#### [Task brief]
Which lines of the data include the string "Part"? List them all.

[[ Supplied entries open ]]

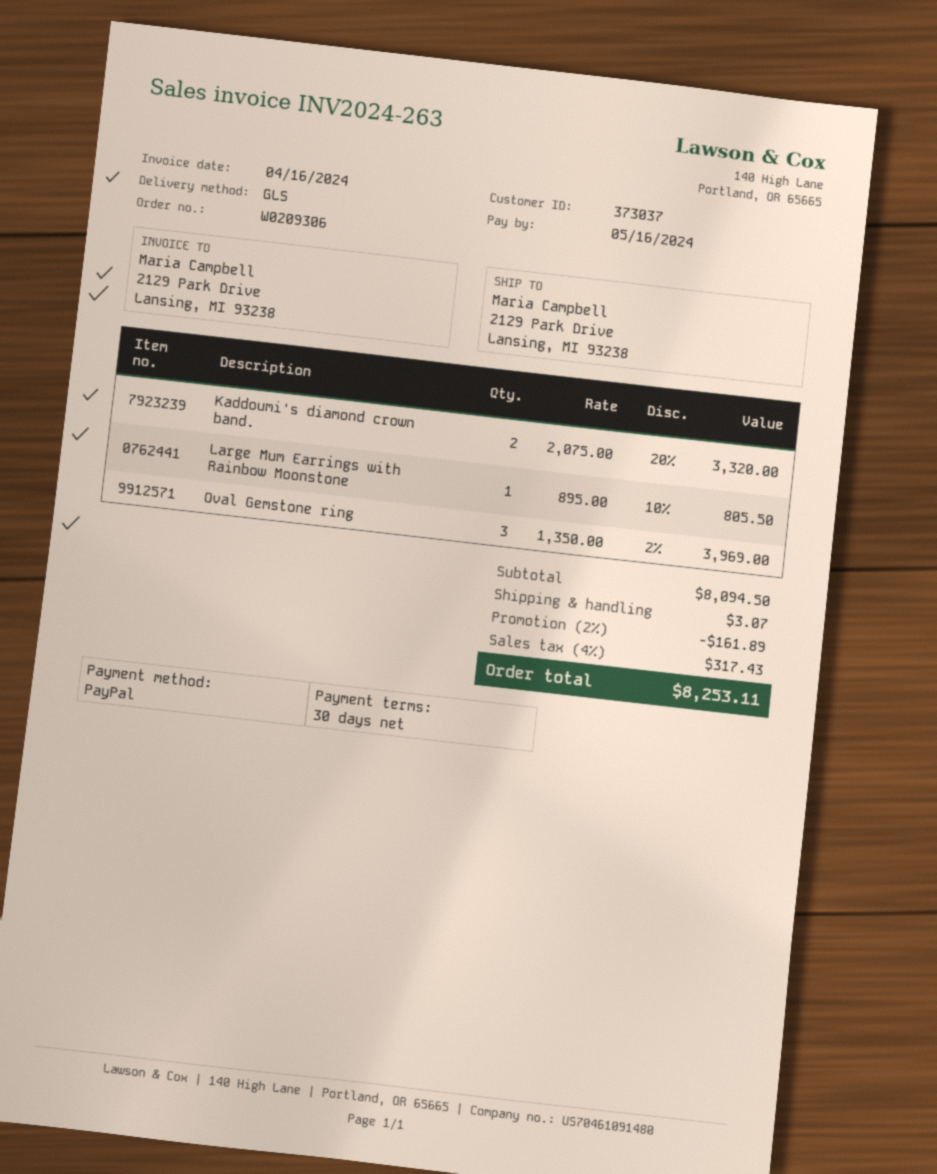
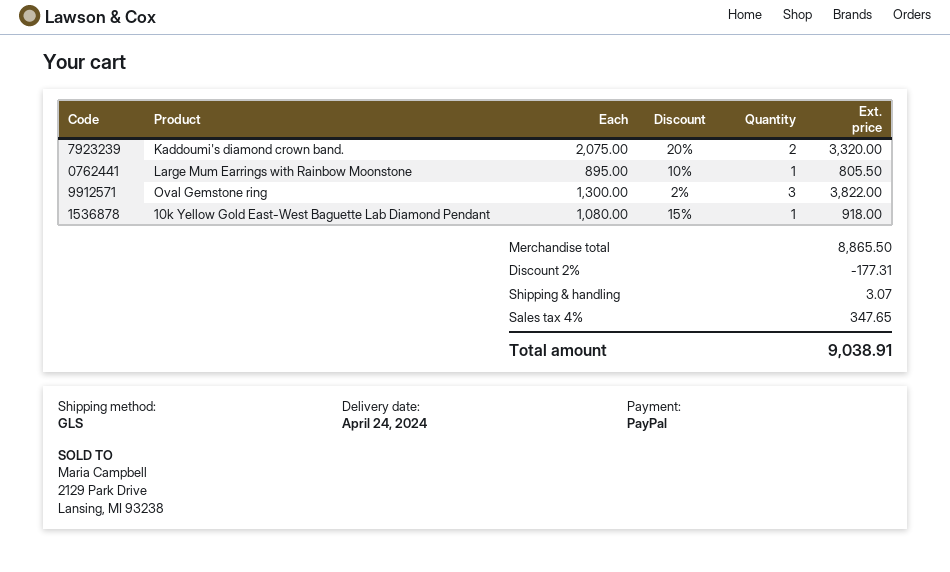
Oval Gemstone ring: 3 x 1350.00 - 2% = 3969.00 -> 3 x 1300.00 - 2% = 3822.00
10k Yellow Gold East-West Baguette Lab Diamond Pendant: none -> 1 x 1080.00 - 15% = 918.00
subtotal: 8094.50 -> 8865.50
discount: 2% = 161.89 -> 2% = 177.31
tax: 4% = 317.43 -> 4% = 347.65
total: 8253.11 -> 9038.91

[[ Supplied entries closed ]]
[[ Supplied entries open ]]

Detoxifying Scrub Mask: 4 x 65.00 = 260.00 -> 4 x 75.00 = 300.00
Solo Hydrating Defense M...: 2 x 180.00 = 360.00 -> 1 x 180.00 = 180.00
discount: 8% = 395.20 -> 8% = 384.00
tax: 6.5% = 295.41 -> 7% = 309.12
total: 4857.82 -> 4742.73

[[ Supplied entries closed ]]
[[ Supplied entries open ]]

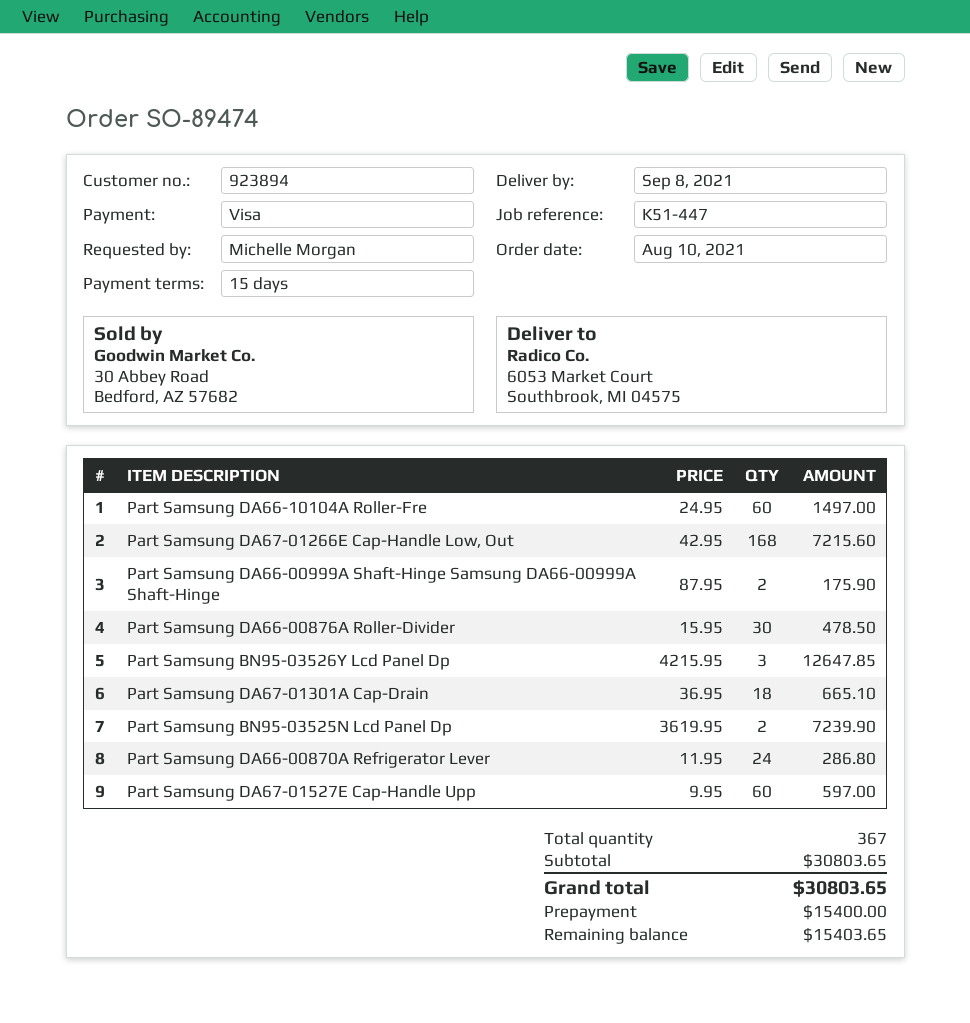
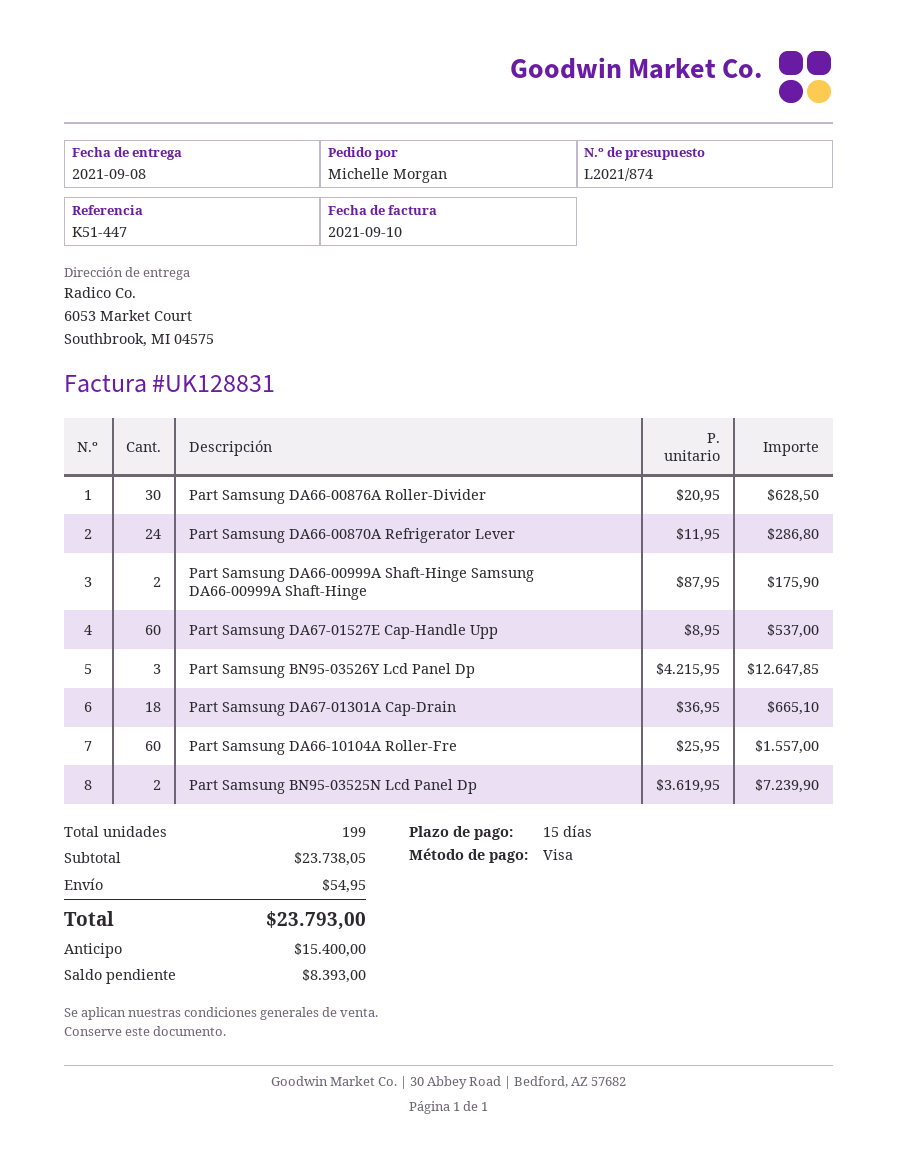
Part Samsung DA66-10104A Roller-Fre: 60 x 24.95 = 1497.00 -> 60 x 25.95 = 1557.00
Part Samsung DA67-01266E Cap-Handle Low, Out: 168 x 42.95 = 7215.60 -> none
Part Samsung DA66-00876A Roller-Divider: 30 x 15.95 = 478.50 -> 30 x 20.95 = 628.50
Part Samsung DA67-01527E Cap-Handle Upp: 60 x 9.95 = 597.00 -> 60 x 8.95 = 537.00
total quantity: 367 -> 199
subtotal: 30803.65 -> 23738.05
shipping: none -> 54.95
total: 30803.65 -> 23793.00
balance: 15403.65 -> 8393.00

[[ Supplied entries closed ]]

#### [Response to this task]
Part Samsung DA66-10104A Roller-Fre: 60 x 24.95 = 1497.00 -> 60 x 25.95 = 1557.00
Part Samsung DA67-01266E Cap-Handle Low, Out: 168 x 42.95 = 7215.60 -> none
Part Samsung DA66-00876A Roller-Divider: 30 x 15.95 = 478.50 -> 30 x 20.95 = 628.50
Part Samsung DA67-01527E Cap-Handle Upp: 60 x 9.95 = 597.00 -> 60 x 8.95 = 537.00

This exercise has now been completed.